SQL Server: How to convert an XML variable to UTF-8 encoded varbinary(max)?

2.1k Views Asked by At

In SQL Server the default conversion from the xml type to varbinary uses XML text encoding (start and end tags with angled brackets etc) using UTF-16 character encoding. E.g.

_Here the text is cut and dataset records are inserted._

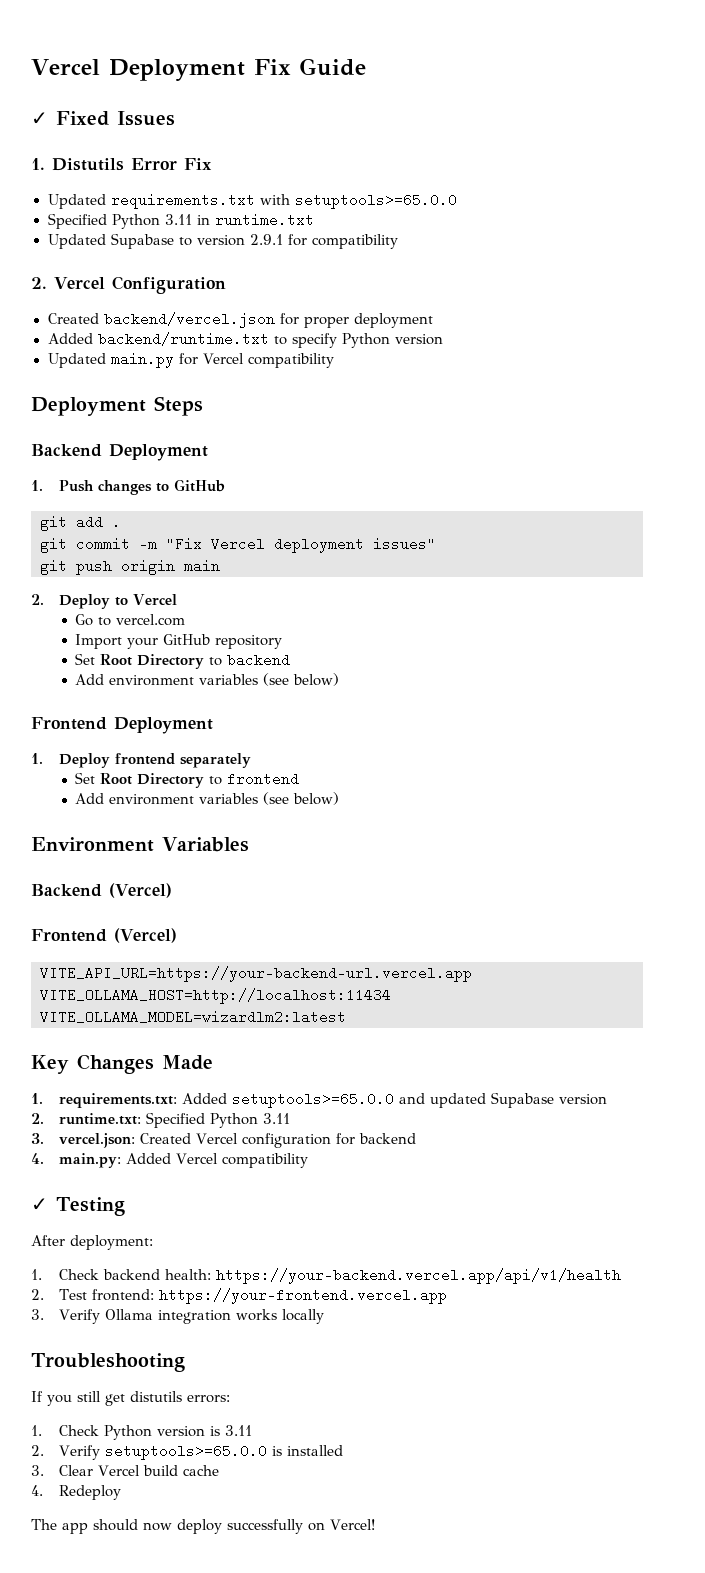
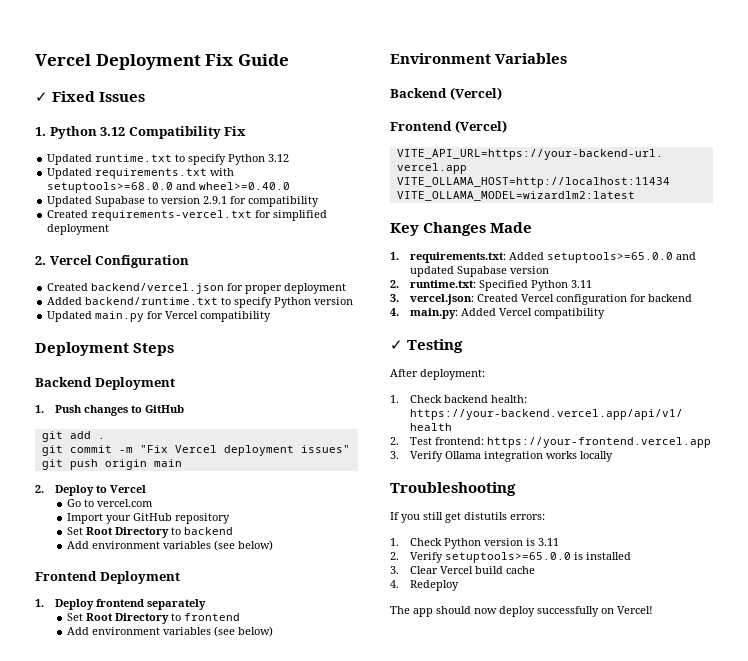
- 1. Distutils Error Fix
- Updated requirements.txt with setuptools>=65.0.0
- Specified Python 3.11 in runtime.txt
+ 1. Python 3.12 Compatibility Fix
+ Updated runtime.txt to specify Python 3.12
+ Updated requirements.txt with setuptools>=68.0.0 and wheel>=0.40.0
+ Created requirements-vercel.txt for simplified deployment

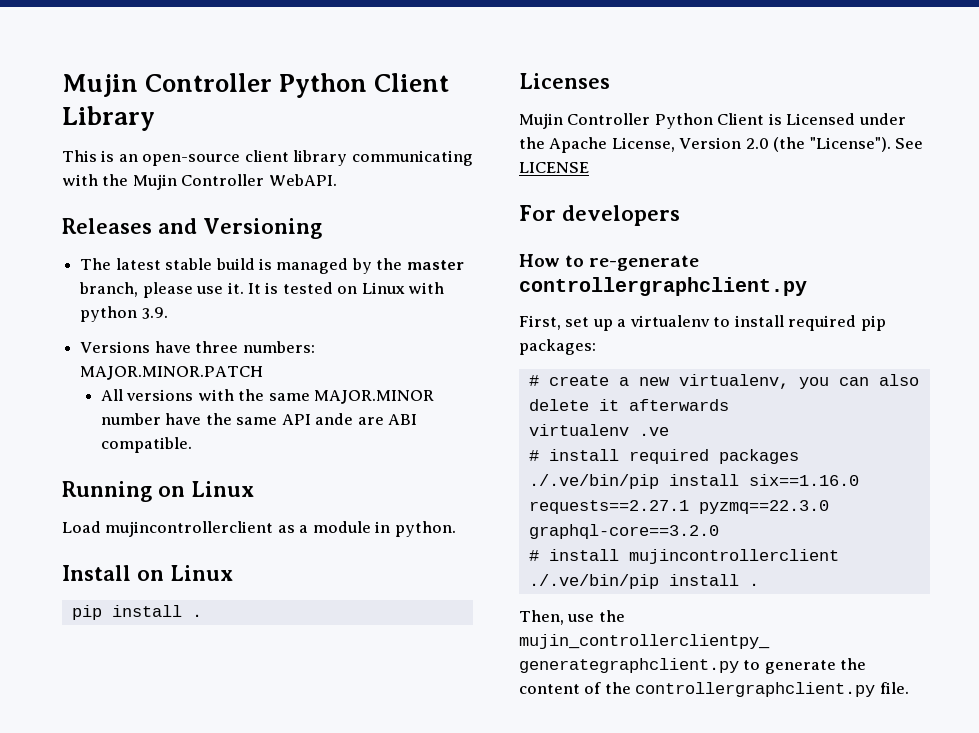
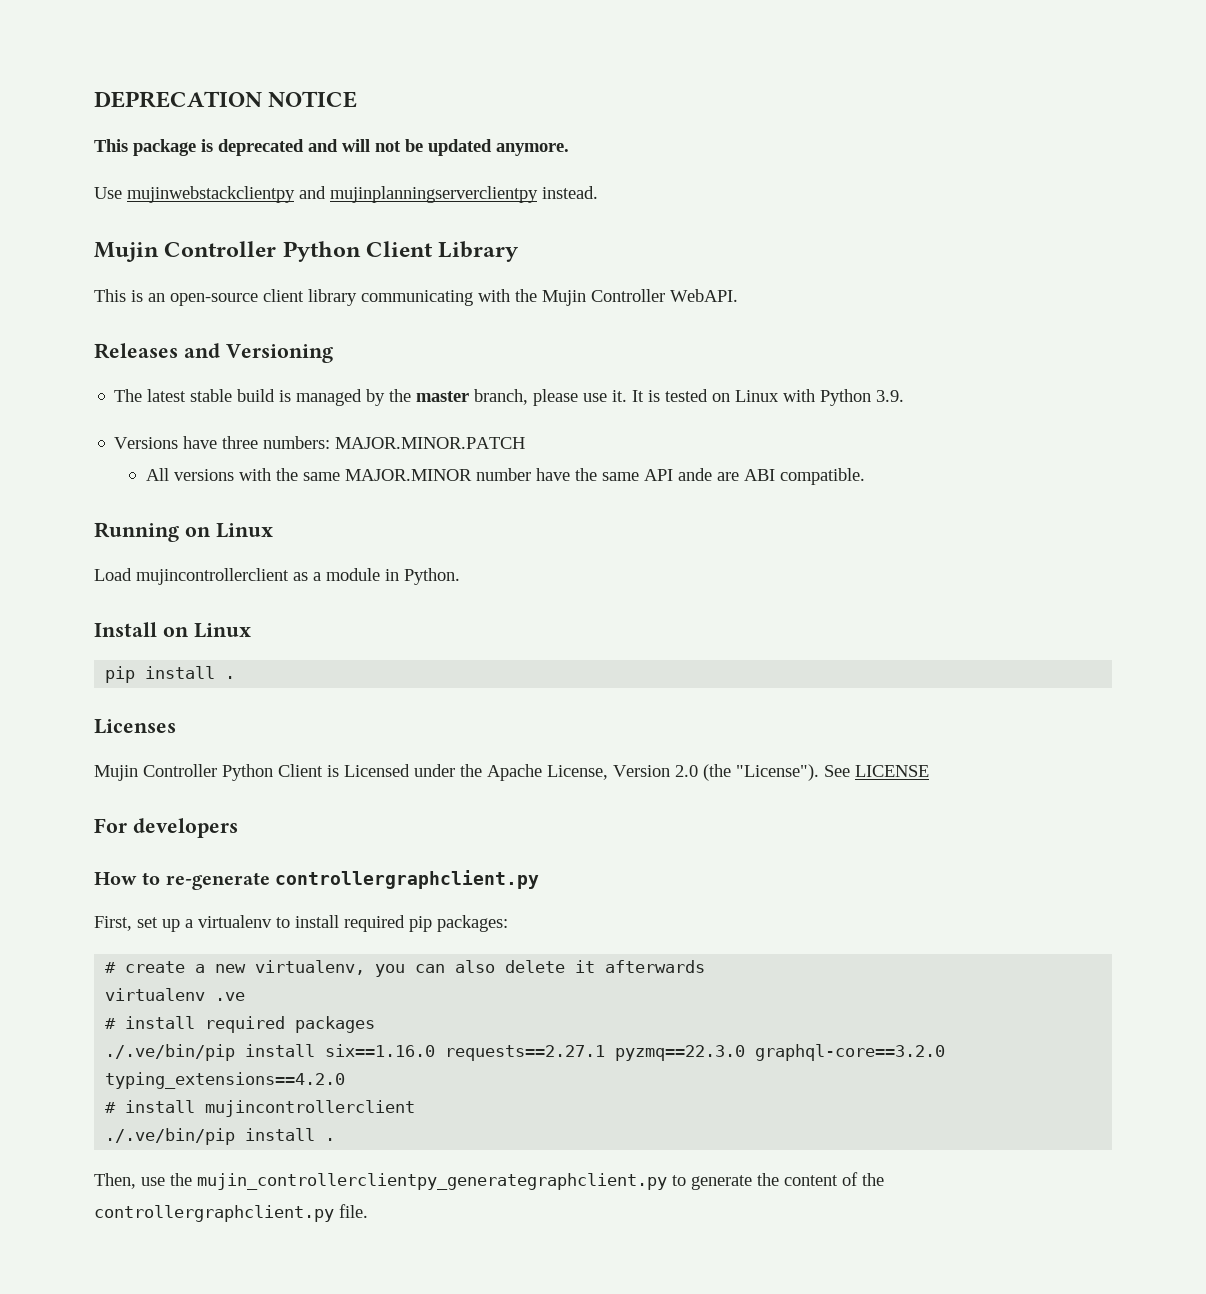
+ DEPRECATION NOTICE
+ This package is deprecated and will not be updated anymore.
+ Use mujinwebstackclientpy and mujinplanningserverclientpy instead.
- It is tested on Linux with python 3.9.
+ It is tested on Linux with Python 3.9.
- Load mujincontrollerclient as a module in python.
+ Load mujincontrollerclient as a module in Python.
- ./.ve/bin/pip install six==1.16.0 requests==2.27.1 pyzmq==22.3.0 graphql-core==3.2.0
+ ./.ve/bin/pip install six==1.16.0 requests==2.27.1 pyzmq==22.3.0 graphql-core==3.2.0 typing_extensions==4.2.0

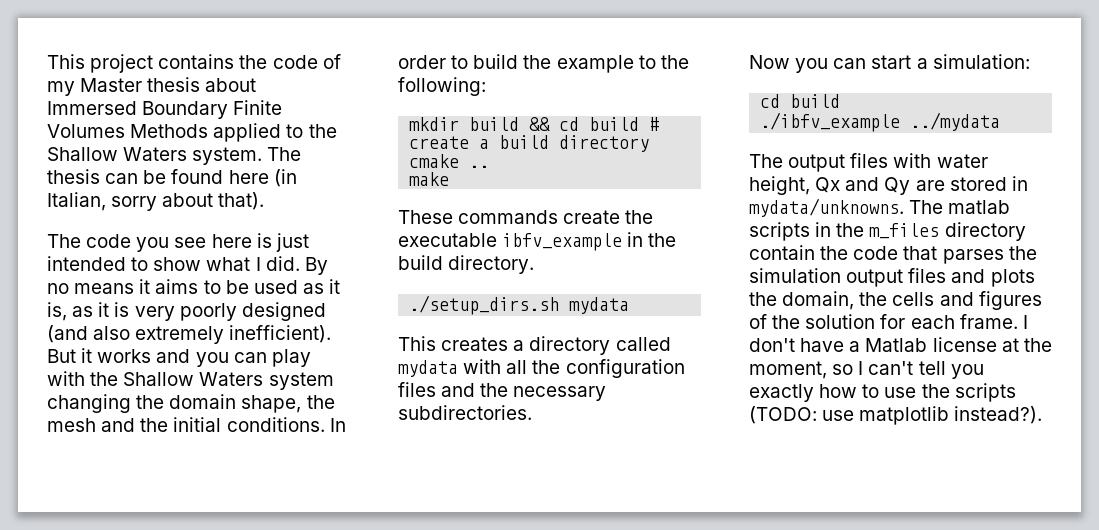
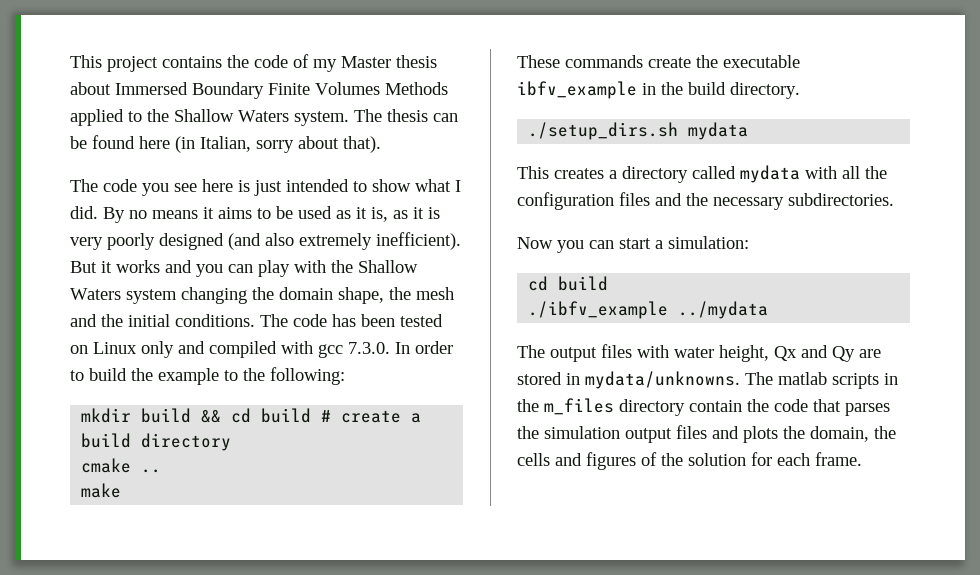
- In order to build the example to the following:
+ The code has been tested on Linux only and compiled with gcc 7.3.0. In order to build the example to the following:
- I don't have a Matlab license at the moment, so I can't tell you exactly how to use the scripts (TODO: use matplotlib instead?).

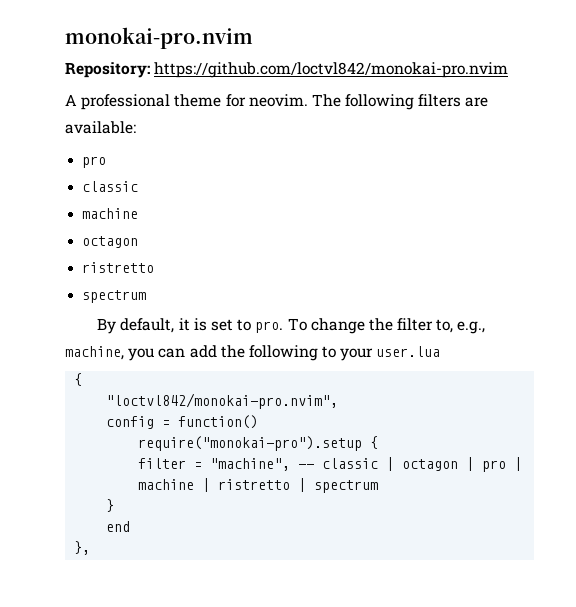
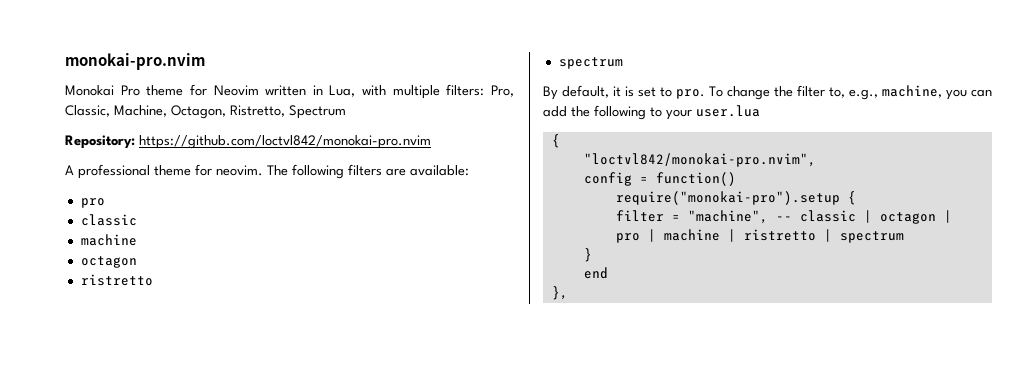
+ Monokai Pro theme for Neovim written in Lua, with multiple filters: Pro, Classic, Machine, Octagon, Ristretto, Spectrum

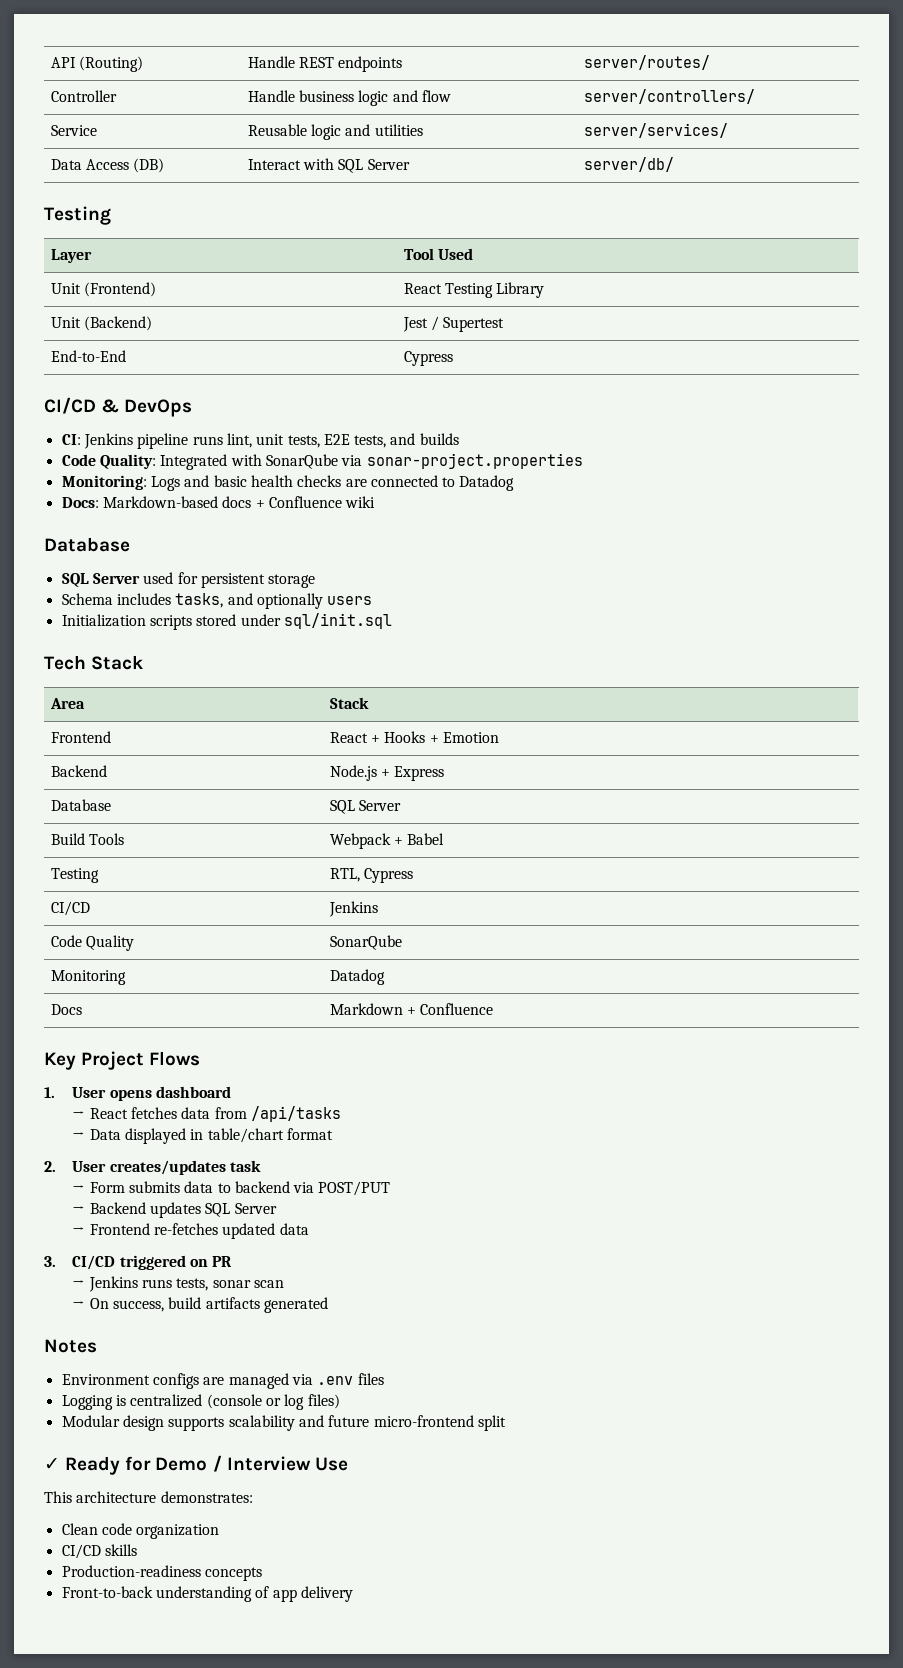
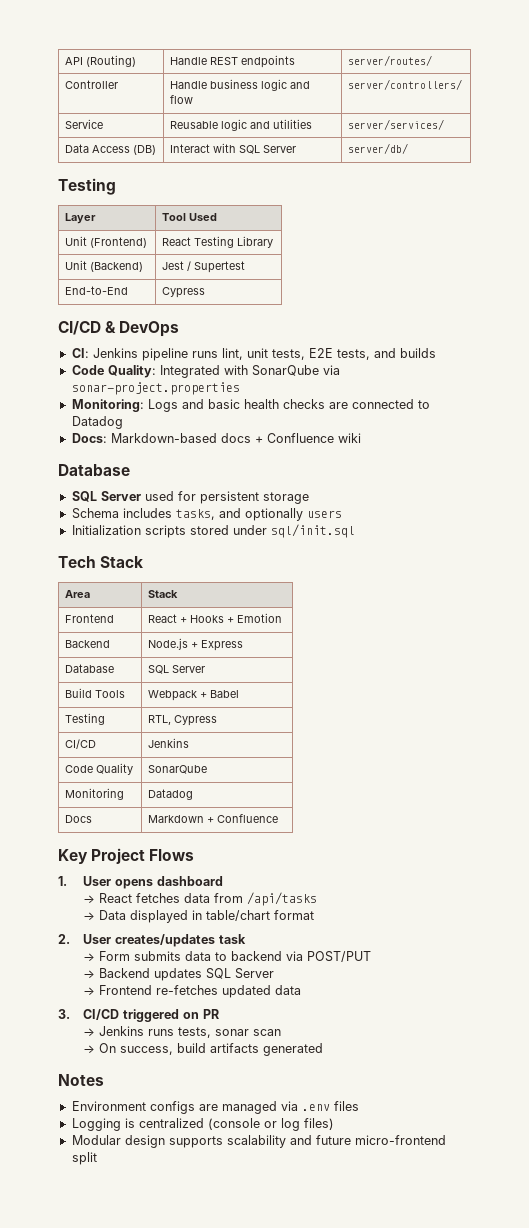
- ✓ Ready for Demo / Interview Use
- This architecture demonstrates:
- Clean code organization
- CI/CD skills
- Production-readiness concepts
- Front-to-back understanding of app delivery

declare @xml xml = '<foo><bar>abc</bar></foo>';
declare @foo varbinary(max);
set @foo = CONVERT(varbinary(max), @xml, 2);
select @foo

Yields:

0xFFFE3C0066006F006F003E003C006200610072003E006100620063003C002F006200610072003E003C002F0066006F006F003E00

Notice the zeros, indicating the double byte characters. Is there a way to convert into UTF-8?

1

There are 1 best solutions below

0
On

Maybe it's not the best way to do this, but I solved this converting the xml to varchar first:

declare @xml xml = '<foo><bar>abc</bar></foo>';
declare @xmlvarchar varchar(max) = CONVERT(varchar(max), @xml)
declare @foo varbinary(max) = CONVERT(varbinary(max), @xmlvarchar);
select @foo

The output is:

0x3C666F6F3E3C6261723E6162633C2F6261723E3C2F666F6F3E

Of course, varchar depends on your database collation, in my case (non special characters) this solution works perfectly.